Beneath this line sits some data. Return only its lines from the one holding "color: #1d4ed8 ->" through the one holding "color: #3b82f6 ->", inclusive, exactly, with the images removed.

_AVAILABLE DATA_
┏━━

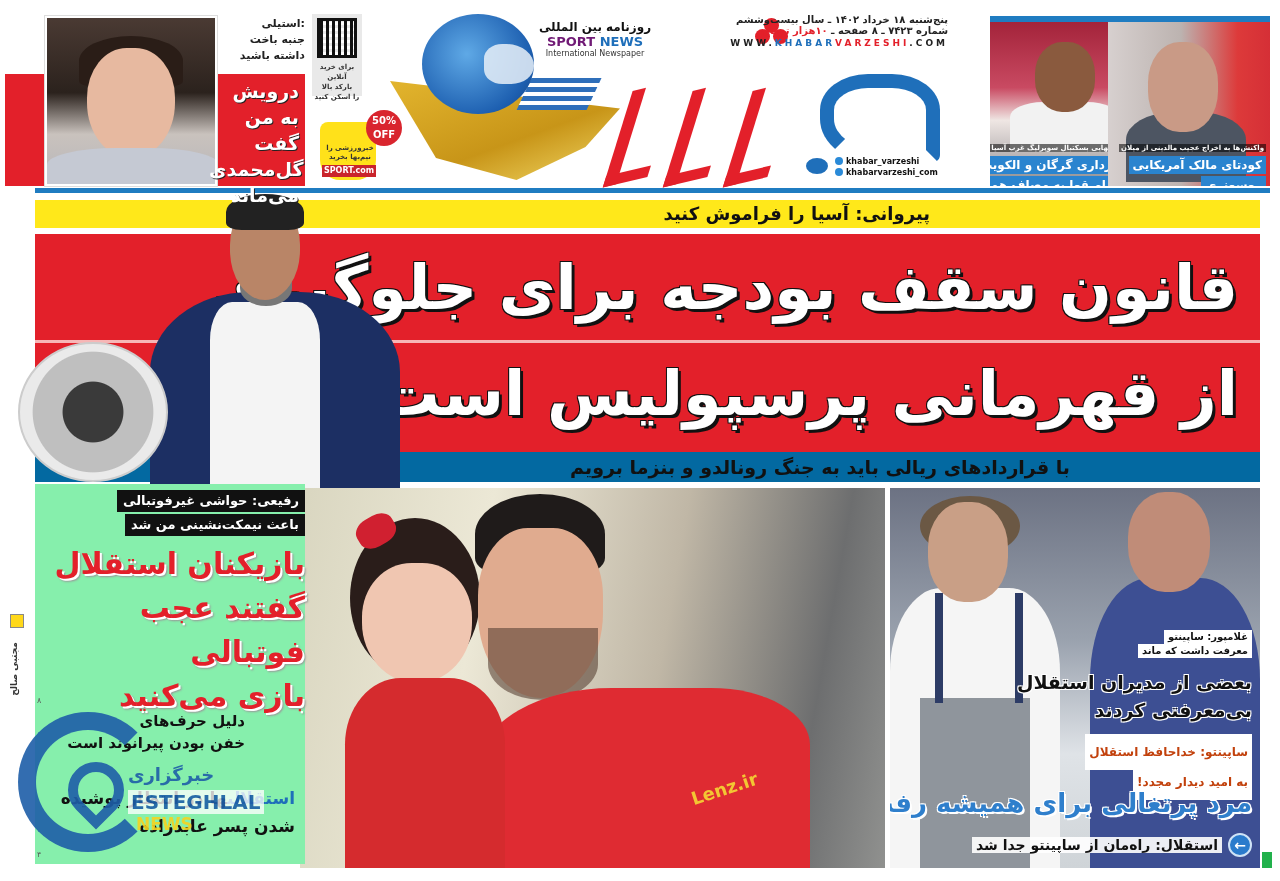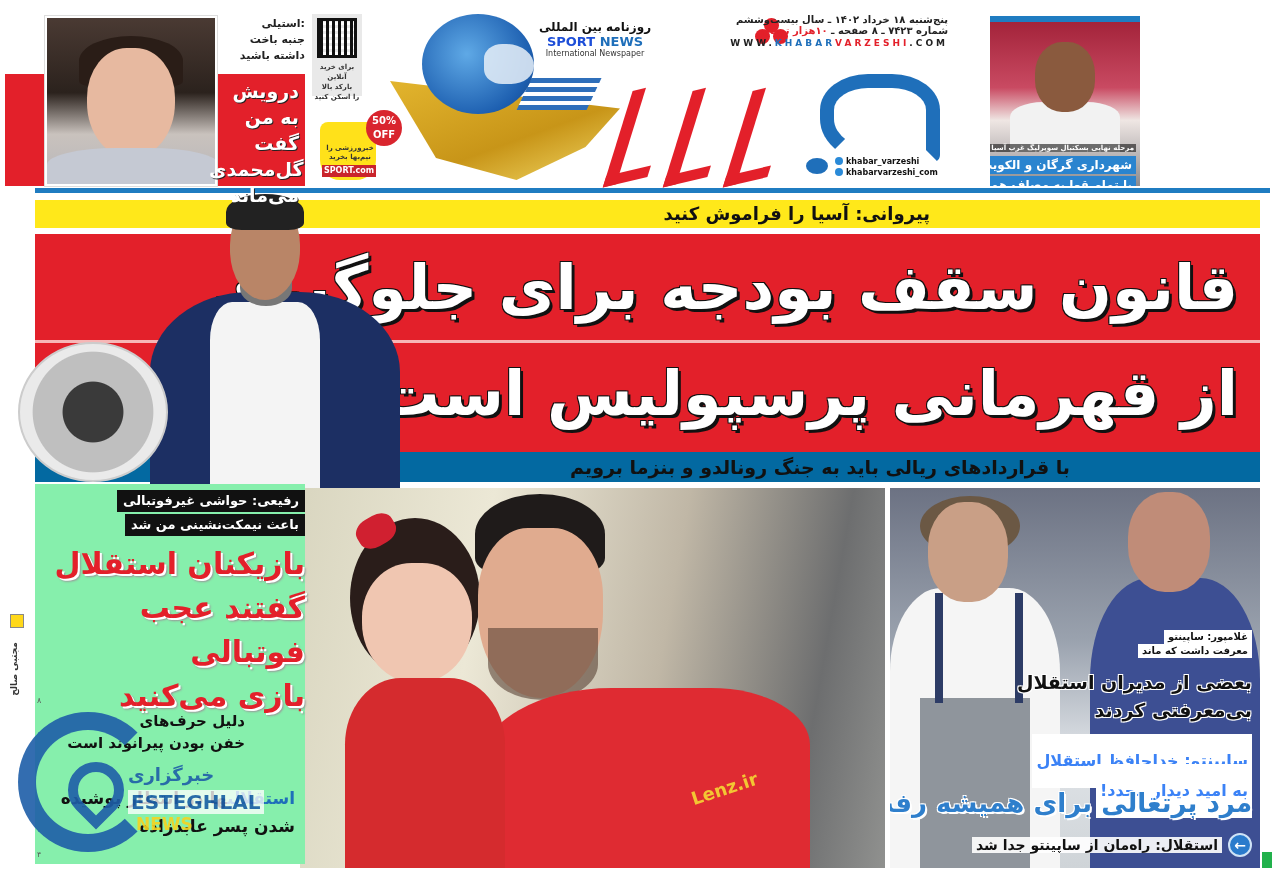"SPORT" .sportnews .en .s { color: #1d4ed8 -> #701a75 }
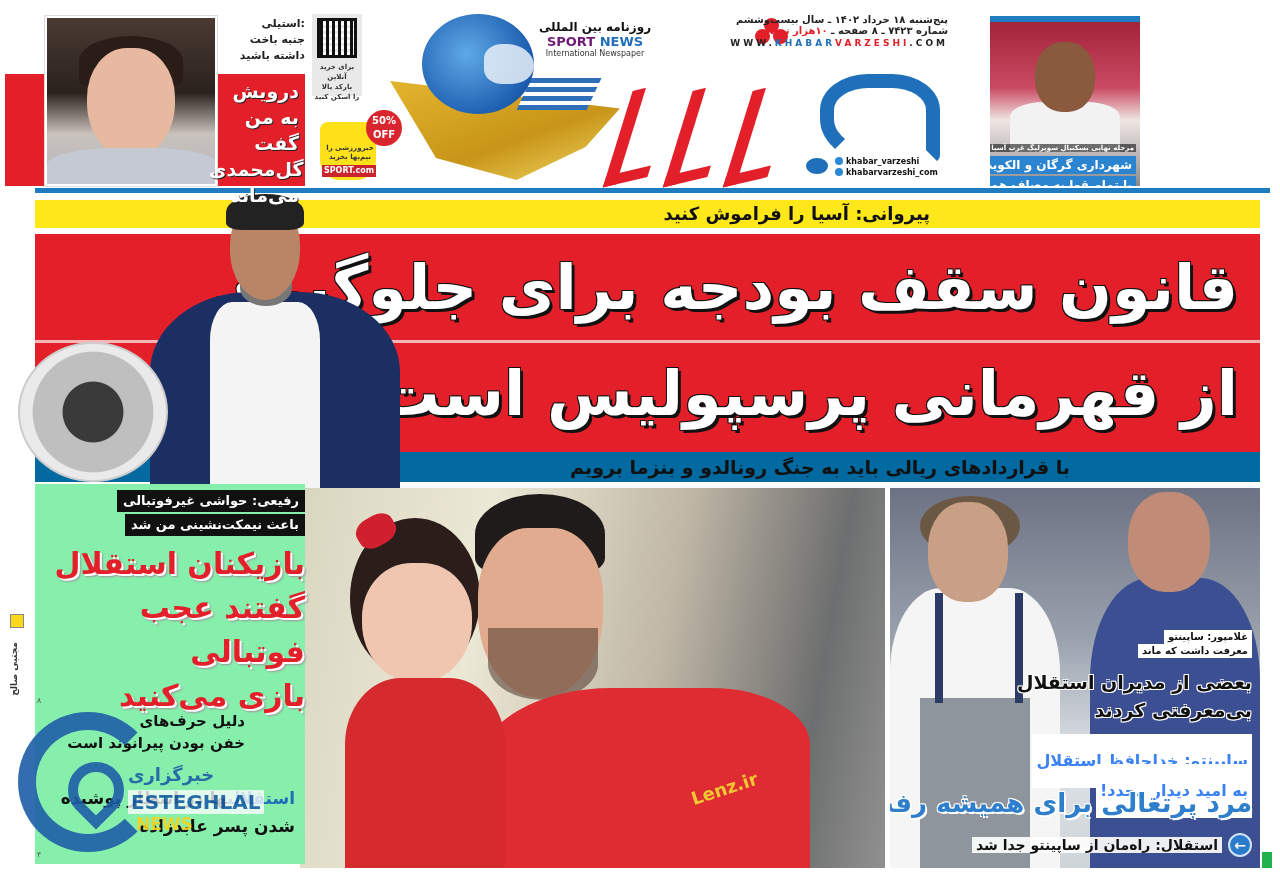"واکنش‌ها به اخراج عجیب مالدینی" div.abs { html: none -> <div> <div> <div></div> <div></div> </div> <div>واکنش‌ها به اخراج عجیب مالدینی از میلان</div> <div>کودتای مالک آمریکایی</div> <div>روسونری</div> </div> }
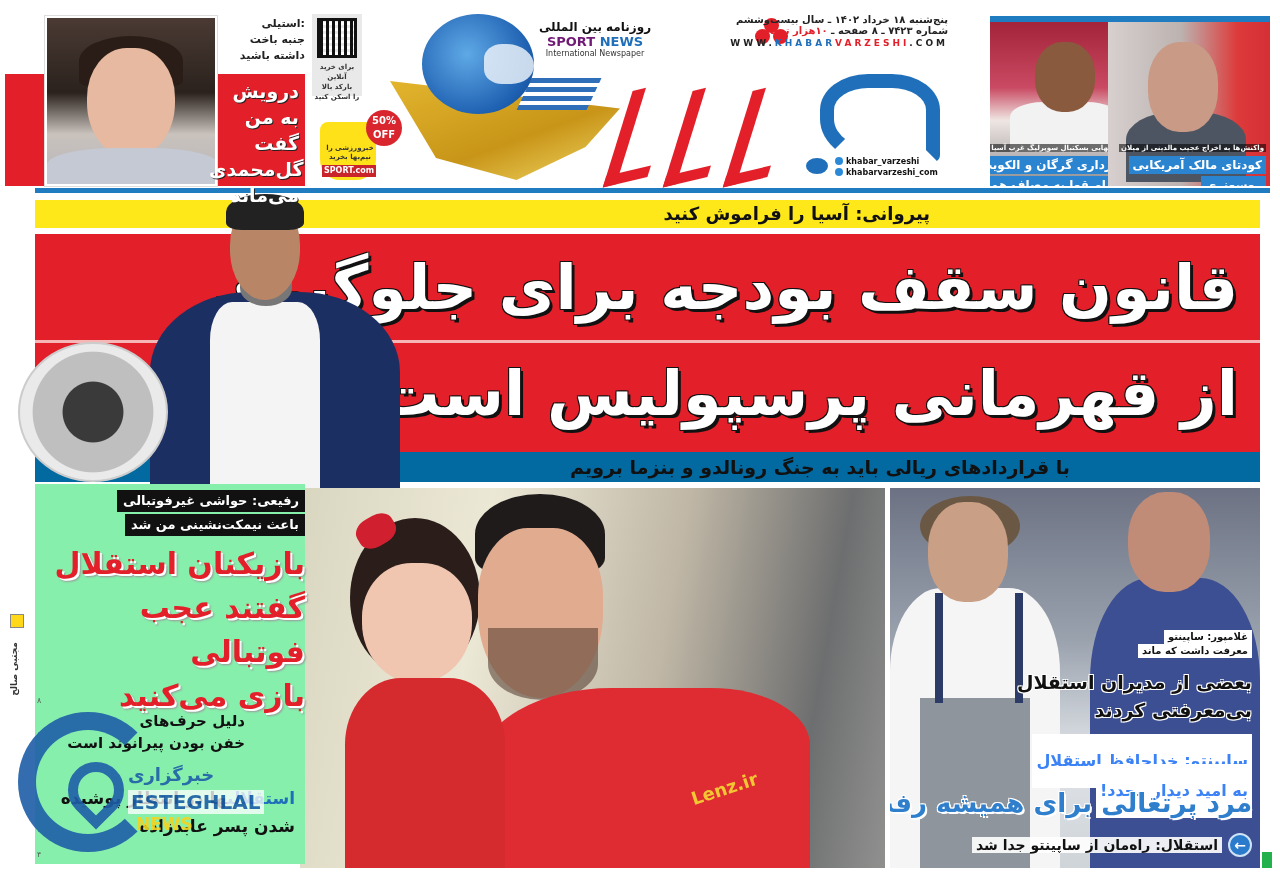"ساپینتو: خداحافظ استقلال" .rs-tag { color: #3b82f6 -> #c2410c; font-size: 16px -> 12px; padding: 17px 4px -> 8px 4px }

┗━━
┏━━

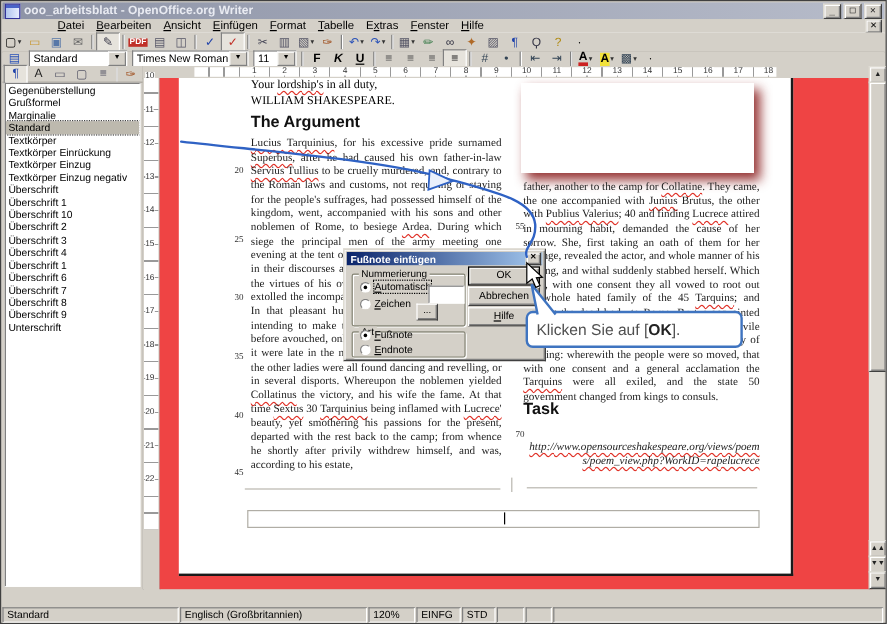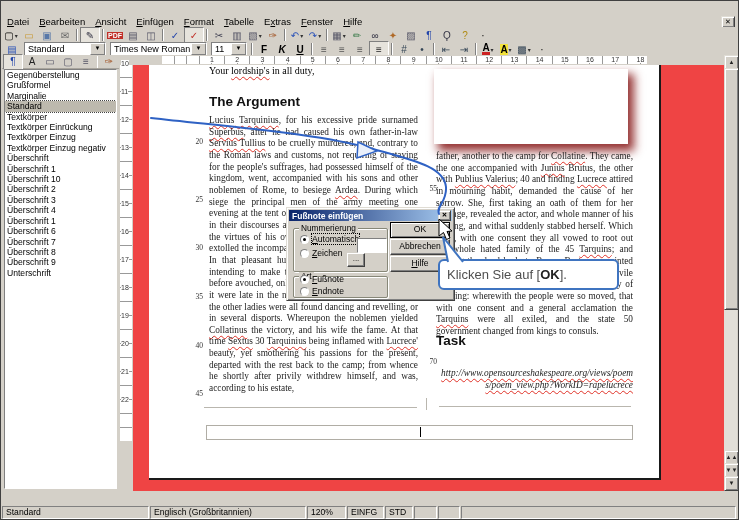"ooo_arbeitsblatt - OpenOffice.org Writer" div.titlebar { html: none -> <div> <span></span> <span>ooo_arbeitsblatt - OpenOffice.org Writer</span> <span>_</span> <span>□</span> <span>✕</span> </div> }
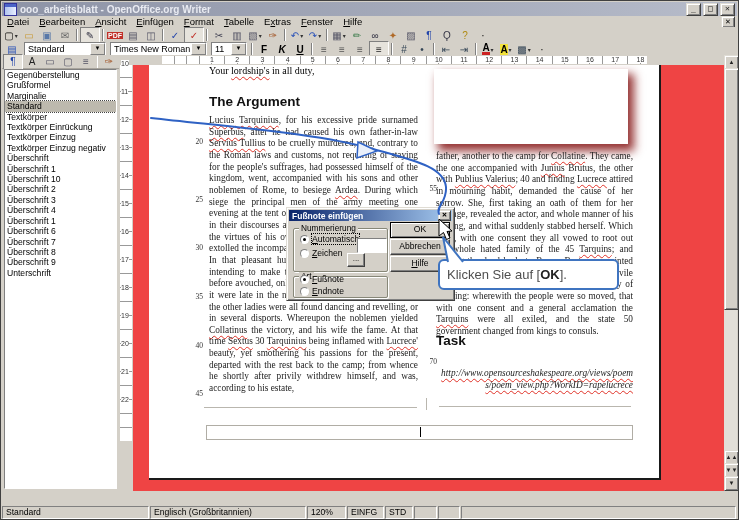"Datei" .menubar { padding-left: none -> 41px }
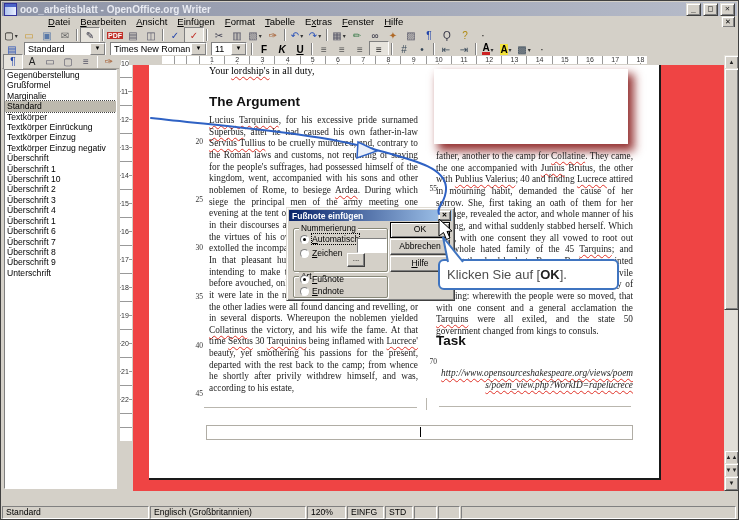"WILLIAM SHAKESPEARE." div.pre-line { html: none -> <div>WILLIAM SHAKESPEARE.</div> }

┗━━

_EXERCISE SOLUTION_
"SPORT" .sportnews .en .s { color: #1d4ed8 -> #701a75 }
"واکنش‌ها به اخراج عجیب مالدینی" div.abs { html: none -> <div> <div> <div></div> <div></div> </div> <div>واکنش‌ها به اخراج عجیب مالدینی از میلان</div> <div>کودتای مالک آمریکایی</div> <div>روسونری</div> </div> }
"ساپینتو: خداحافظ استقلال" .rs-tag { color: #3b82f6 -> #c2410c; font-size: 16px -> 12px; padding: 17px 4px -> 8px 4px }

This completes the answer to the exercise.